Now he brought his own son, partly from tradition, partly for his old man, and partly to spend some time with his boy away from the rush of the world and the schools that teach boys by making them write things down. He recalls that he didn’t learn well that way when he was a boy. He was born to run, born to learn by doing, by smelling the musky soil, the crisp sweetness of the earth after rain. He remembers the joy of it all when he was a boy, learning to love his land and this Australian mountain country, to love the animals that ran here. He watches his boy now with pride swelling his chest, as he sees him turn and take in the virgin bush-land.

Ryan seems to be drinking in the atmosphere, absorbing the bush through his skin by osmosis, until the look on his face tells his father that all his senses are overloaded.

Ryan can tell that it is pointless trying to explain everything that he is feeling, smelling, seeing, hearing. At school, he is “just a kid”, gangly, not the best student, he feels kind-of “caged”. But out here, well, he feels like he belongs out here.

Dale can tell that finally his son has stopped categorising his world, trying to make sense of it, and has surrendered to simply becoming a part of it. He has become one with the bush. His senses are sharpening. He is listening, smelling, tasting the bush like a bloodhound picking up a trail. He is finding that thing inside him which Dale hoped was there. Something that harks back to the cavemen, with their spears and stones. He is ready, finally ready. He is ready to hunt.

2.
“You see that deer sign, mate?”
“yeah Dad, you thought I had missed it, didn’t you? One doe with a good stag following her. Not one of the giant reds you and Granddad used to tell me hid in these mountains, but he wouldn’t be too bad. Should we head up the mountain and glass for a while? Might even see The Ghost!” He said with a cheeky grin back at his Father.

“Smart-arse kid” Dale thought to himself. He had tried to explain to his son about the other reason that he kept coming back to the mountains behind their ancestral home, but Ryan had looked at him like he was telling a fishing story.

The Ghost. He was real! He had seen him once last year and a few times before that and Dale was determined to take him before something or someone else did. They only let a few mates bow-hunt these hills, and didn’t allow rifles, but you never can tell these days. That and the fact that The Ghost only got smarter every year meant that he had to get him soon or he might miss his chance. ‘Well…’ Dale thought to himself with a wry smile. ‘Maybe he will get that smart that no hunter will ever take him, myself included. Kind of seems right in a way, that a majestic phantom of the bush like him should die of old age peacefully. It would be better than what happened to the old stag that had to have been his Father. Boy, had he heard that story a thousand times…..

Ryan broke into his ponderings with an urgent hand signal which Dale caught out of the corner of his eye, and his answer was one raised eyebrow, which from a man that never said much was enough to ask “What is it, son”?

Ryan cupped a hand to his ear and this time Dale heard it: a distant roar, answered and then answered a second time.

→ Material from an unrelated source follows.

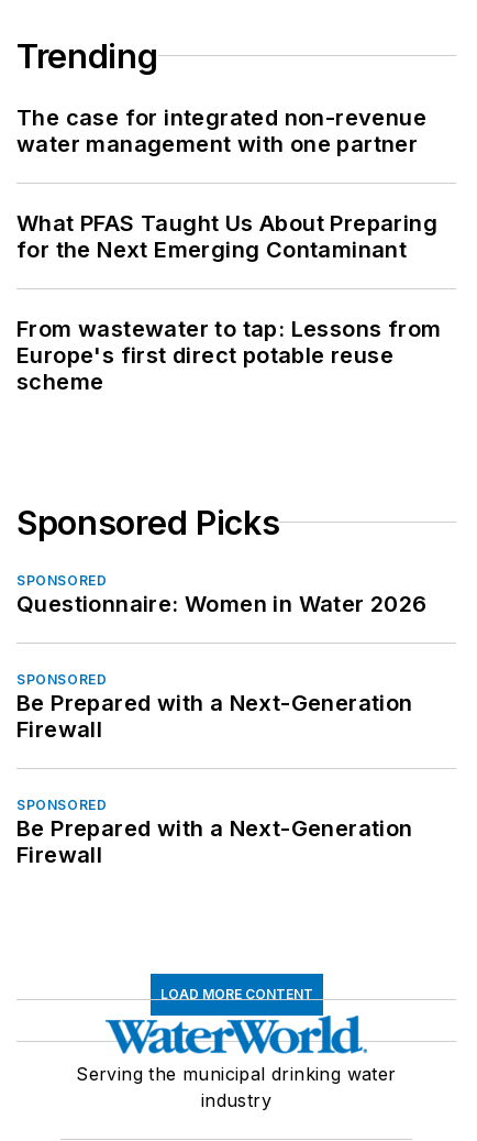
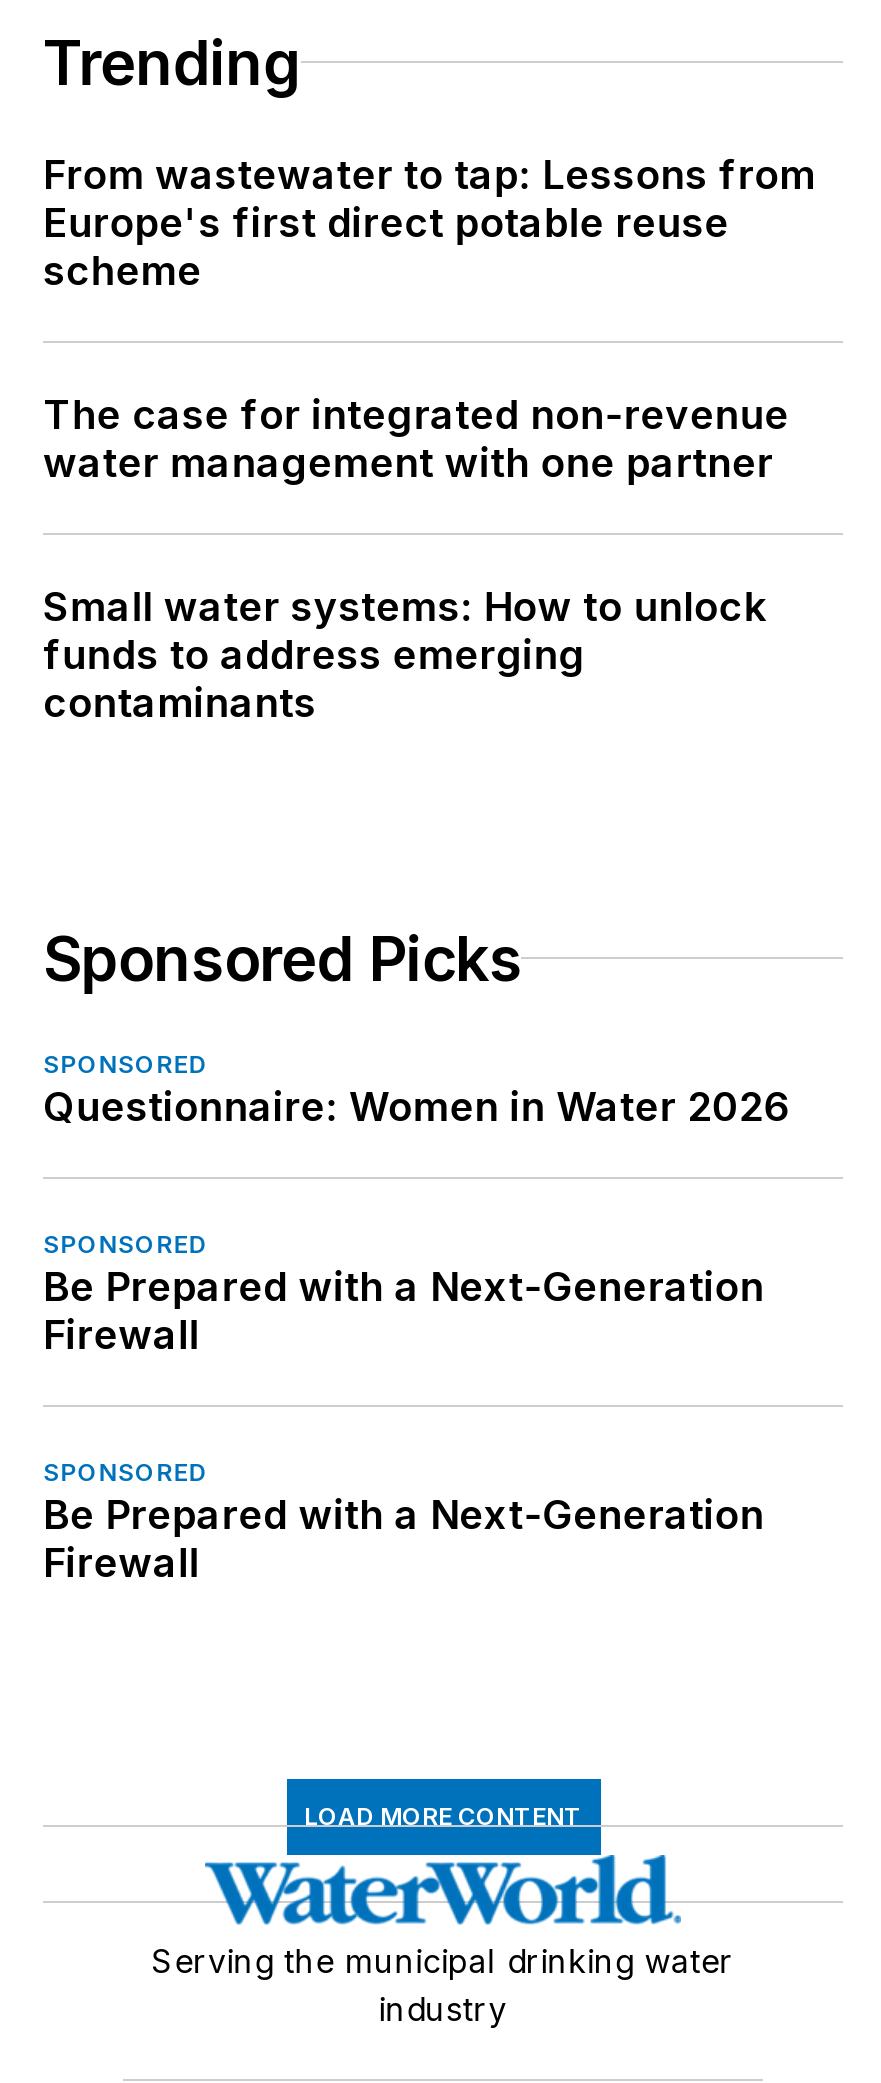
moved [16,104,426,157] -> [43,391,789,487]: The case for integrated non-revenue | water management with one partner
[16,210,437,263] What PFAS Taught Us About Preparing | for the Next Emerging Contaminant -> none
moved [16,316,441,395] -> [43,151,816,295]: From wastewater to tap: Lessons from | Europe's first direct potable reuse | scheme
none -> [43,583,766,727] Small water systems: How to unlock | funds to address emerging | contaminants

There were some stags about, but still a good distance. Not “The Ghost” (he could tell by the roar) but not bad, and definitely worth checking out. Cursing himself for being so deep in his thoughts that he had failed to hear it, the older man thought to himself that if he was ever going to be able to teach his son anything, he had better get his game face on. “My boy is ready to hunt, am I?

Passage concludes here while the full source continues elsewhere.